---------- Material for the task ----------

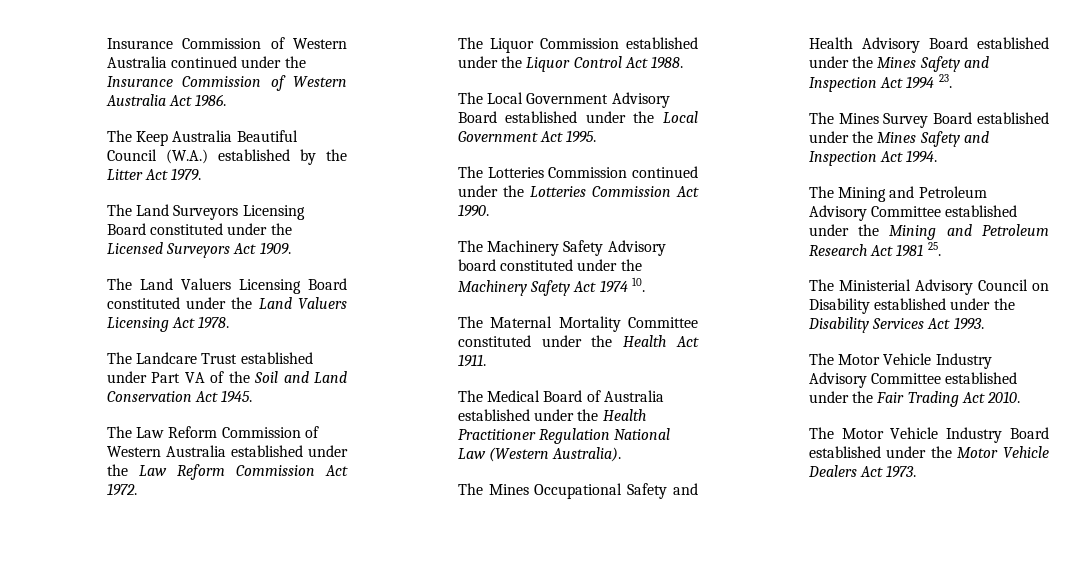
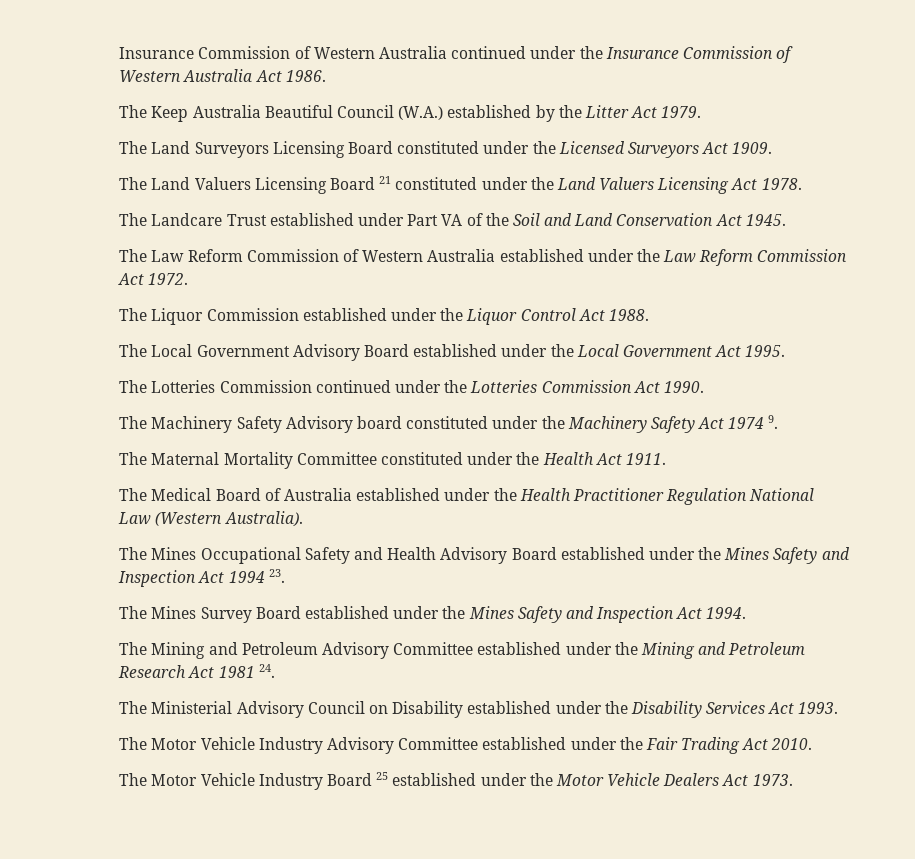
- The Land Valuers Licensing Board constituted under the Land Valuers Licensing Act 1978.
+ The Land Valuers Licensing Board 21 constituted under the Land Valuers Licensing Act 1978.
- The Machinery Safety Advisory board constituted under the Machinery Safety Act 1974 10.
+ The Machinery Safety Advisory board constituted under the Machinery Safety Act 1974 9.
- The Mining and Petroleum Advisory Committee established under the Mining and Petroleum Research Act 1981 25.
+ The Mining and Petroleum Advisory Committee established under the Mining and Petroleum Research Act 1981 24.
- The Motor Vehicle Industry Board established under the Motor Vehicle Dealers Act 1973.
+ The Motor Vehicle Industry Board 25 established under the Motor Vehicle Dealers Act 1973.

----------
---------- Material for the task ----------

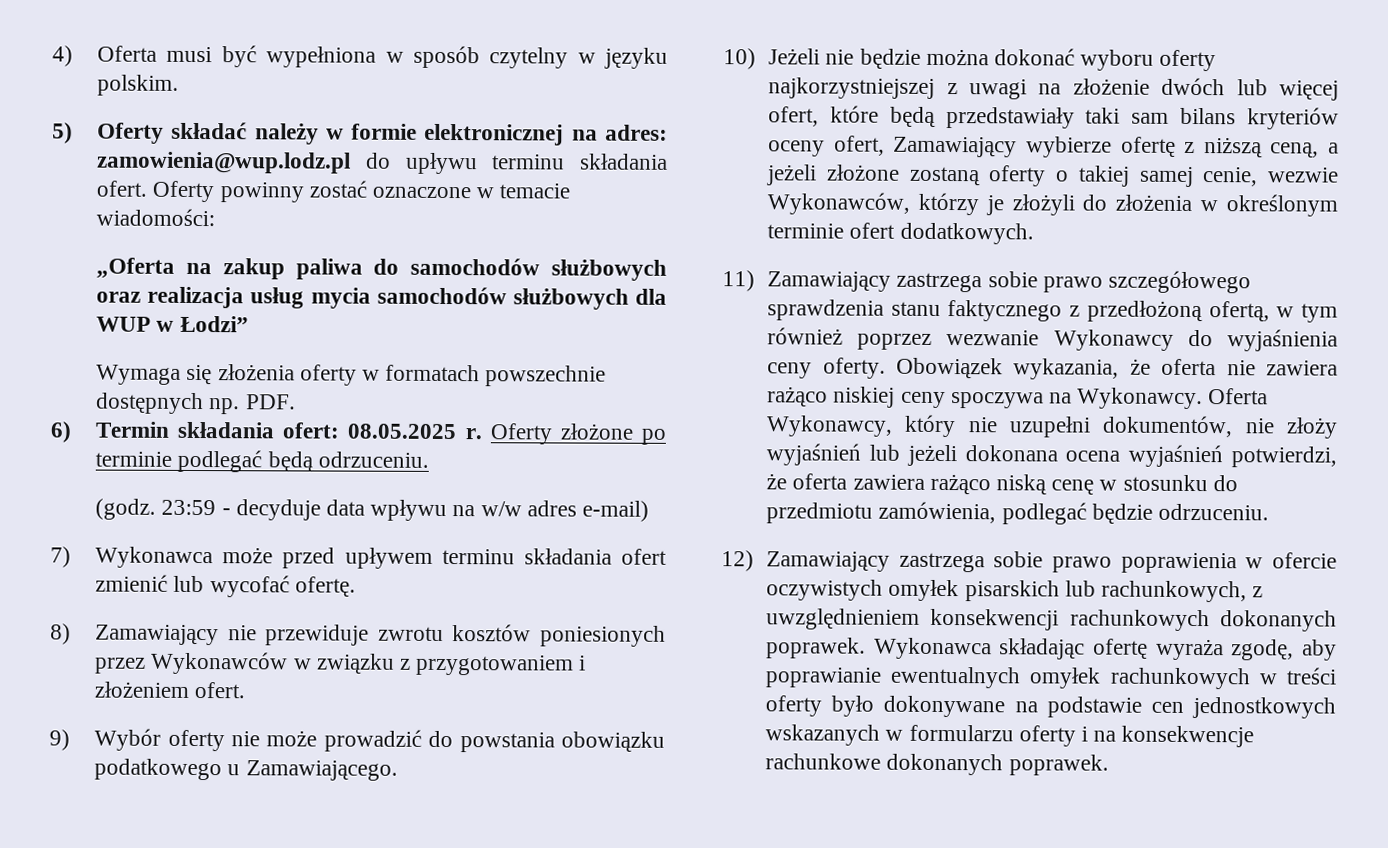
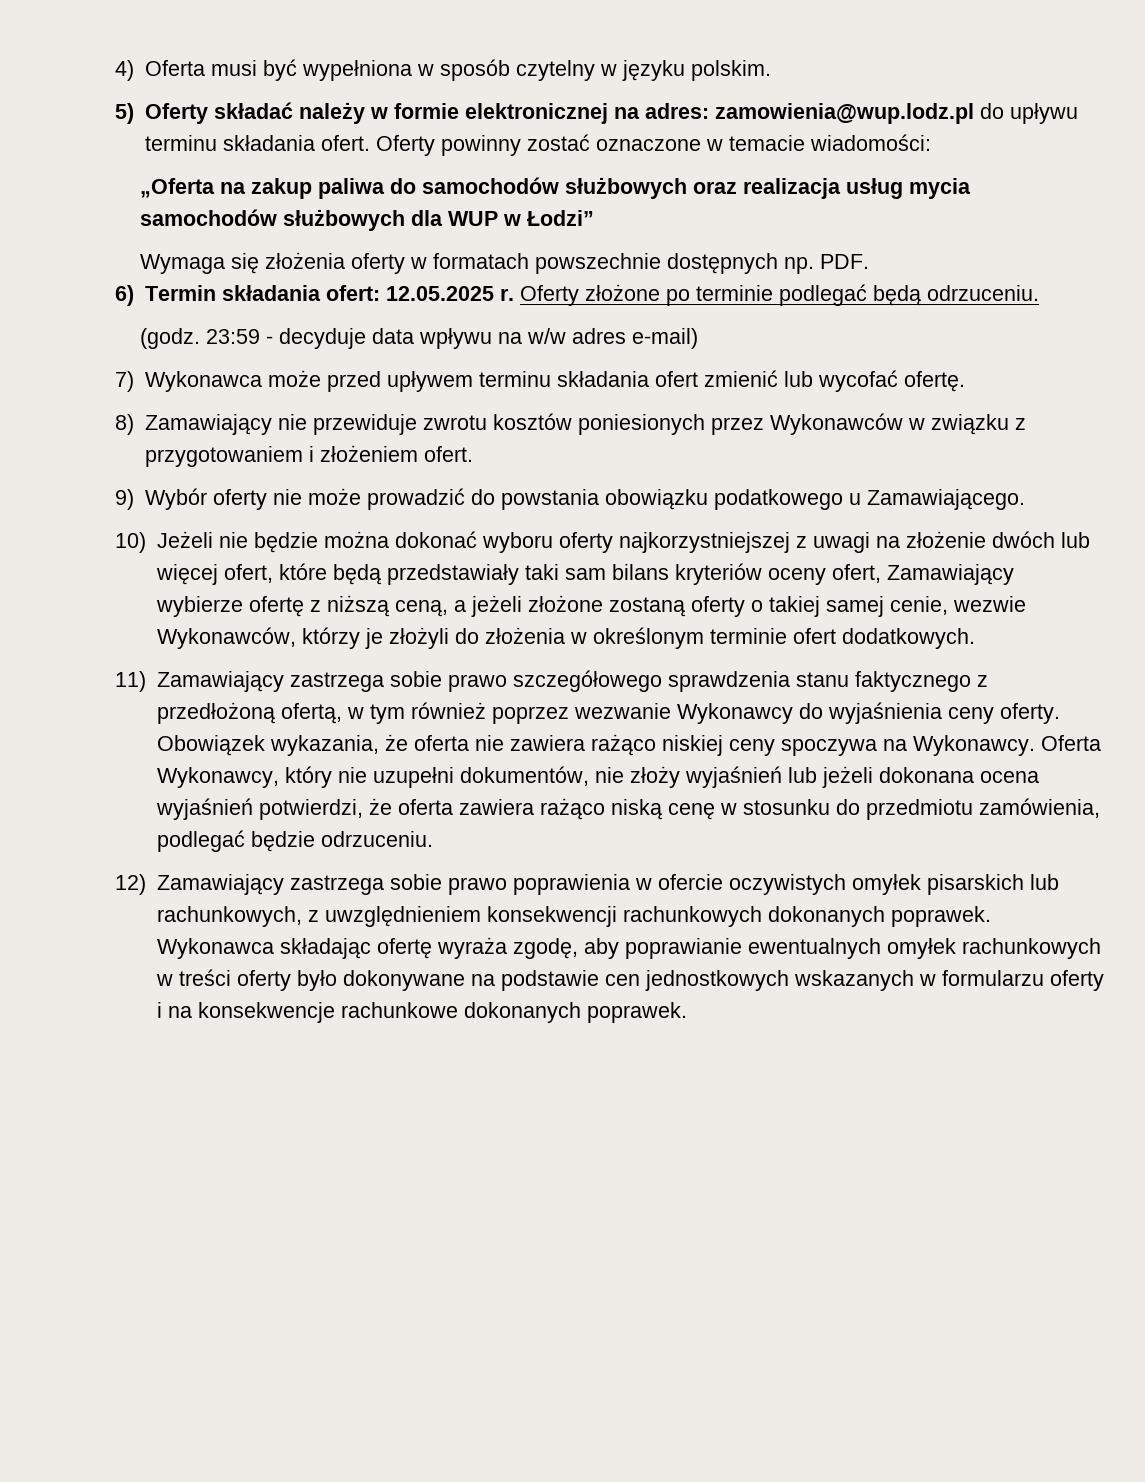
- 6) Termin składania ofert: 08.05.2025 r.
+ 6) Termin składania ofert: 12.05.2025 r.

----------
---------- Material for the task ----------

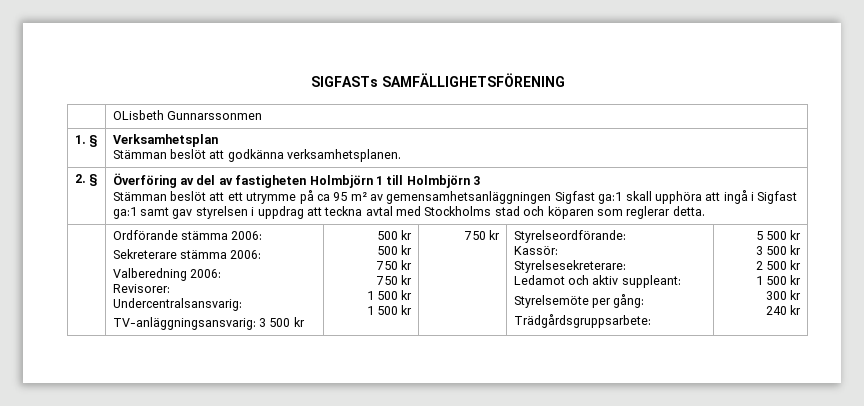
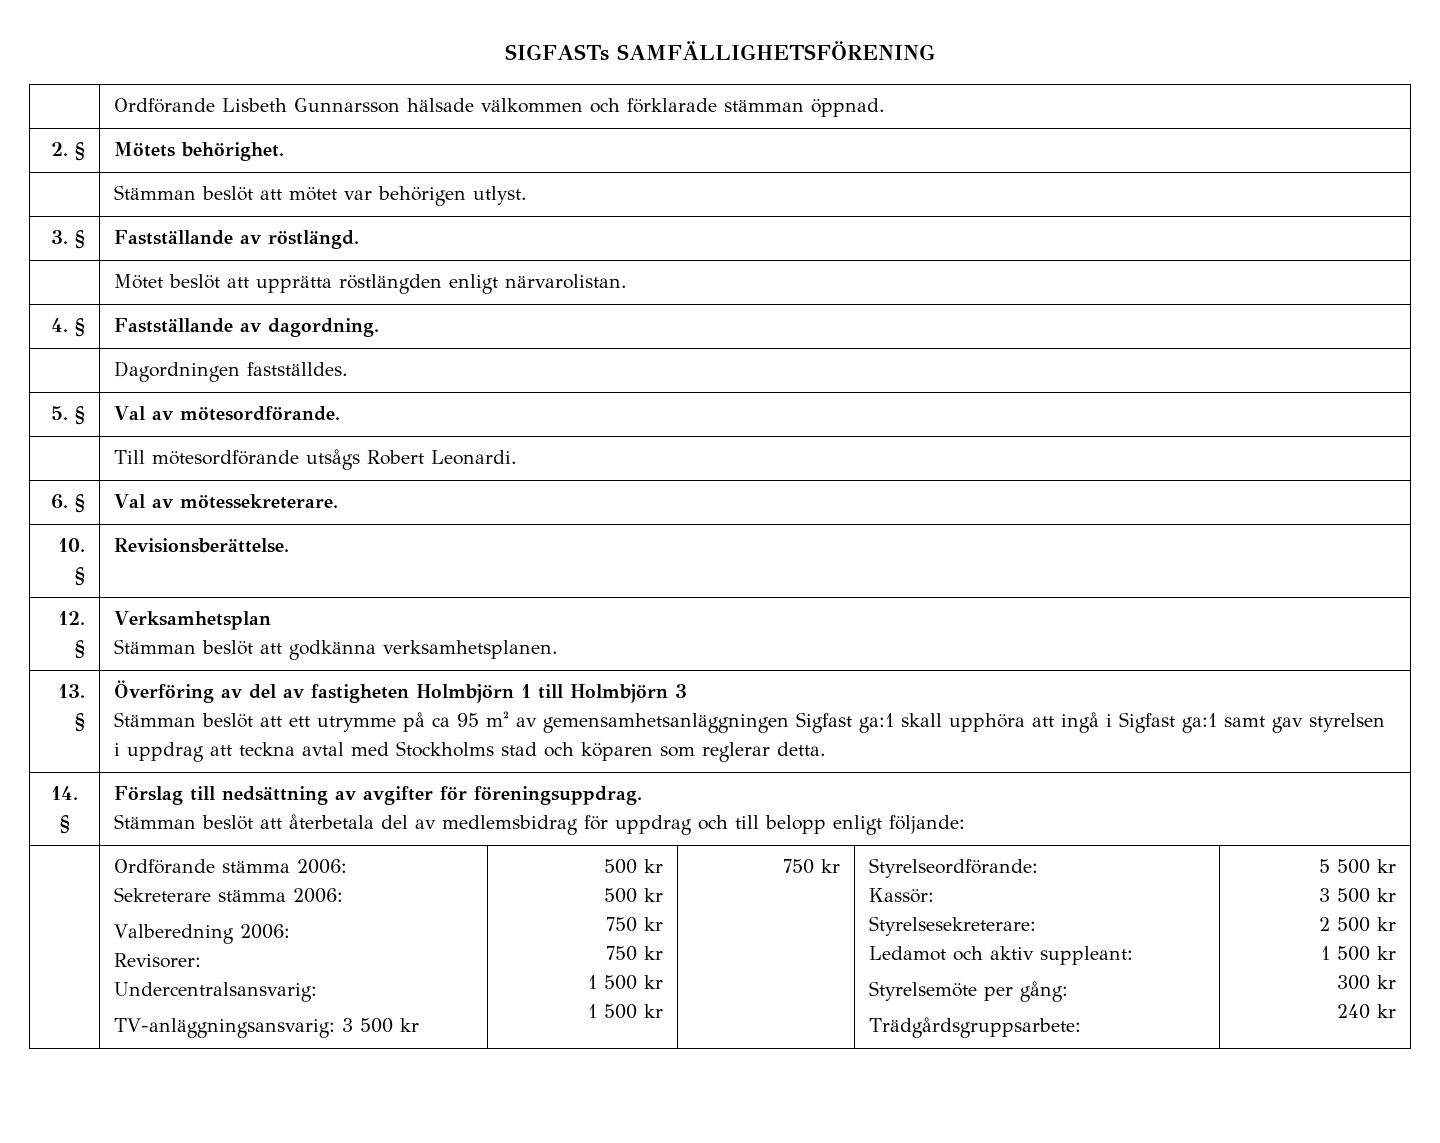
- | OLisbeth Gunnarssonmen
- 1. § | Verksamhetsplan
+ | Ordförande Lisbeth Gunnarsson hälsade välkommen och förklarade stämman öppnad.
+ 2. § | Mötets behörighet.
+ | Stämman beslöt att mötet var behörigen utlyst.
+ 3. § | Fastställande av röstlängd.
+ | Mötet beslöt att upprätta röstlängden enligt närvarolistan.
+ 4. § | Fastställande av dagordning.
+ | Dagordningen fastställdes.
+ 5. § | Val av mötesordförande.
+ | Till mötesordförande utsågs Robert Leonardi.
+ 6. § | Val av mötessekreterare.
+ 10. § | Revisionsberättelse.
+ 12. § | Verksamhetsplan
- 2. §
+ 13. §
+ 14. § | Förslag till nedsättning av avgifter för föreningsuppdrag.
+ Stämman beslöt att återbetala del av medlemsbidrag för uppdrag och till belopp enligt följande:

----------

# Task item
Transcribe the records above exactly, beginning at the line that contains "- The Land Valuers" and ending with the line that contains "Industry Board 25", both included, and nothing else.

# Your response
- The Land Valuers Licensing Board constituted under the Land Valuers Licensing Act 1978.
+ The Land Valuers Licensing Board 21 constituted under the Land Valuers Licensing Act 1978.
- The Machinery Safety Advisory board constituted under the Machinery Safety Act 1974 10.
+ The Machinery Safety Advisory board constituted under the Machinery Safety Act 1974 9.
- The Mining and Petroleum Advisory Committee established under the Mining and Petroleum Research Act 1981 25.
+ The Mining and Petroleum Advisory Committee established under the Mining and Petroleum Research Act 1981 24.
- The Motor Vehicle Industry Board established under the Motor Vehicle Dealers Act 1973.
+ The Motor Vehicle Industry Board 25 established under the Motor Vehicle Dealers Act 1973.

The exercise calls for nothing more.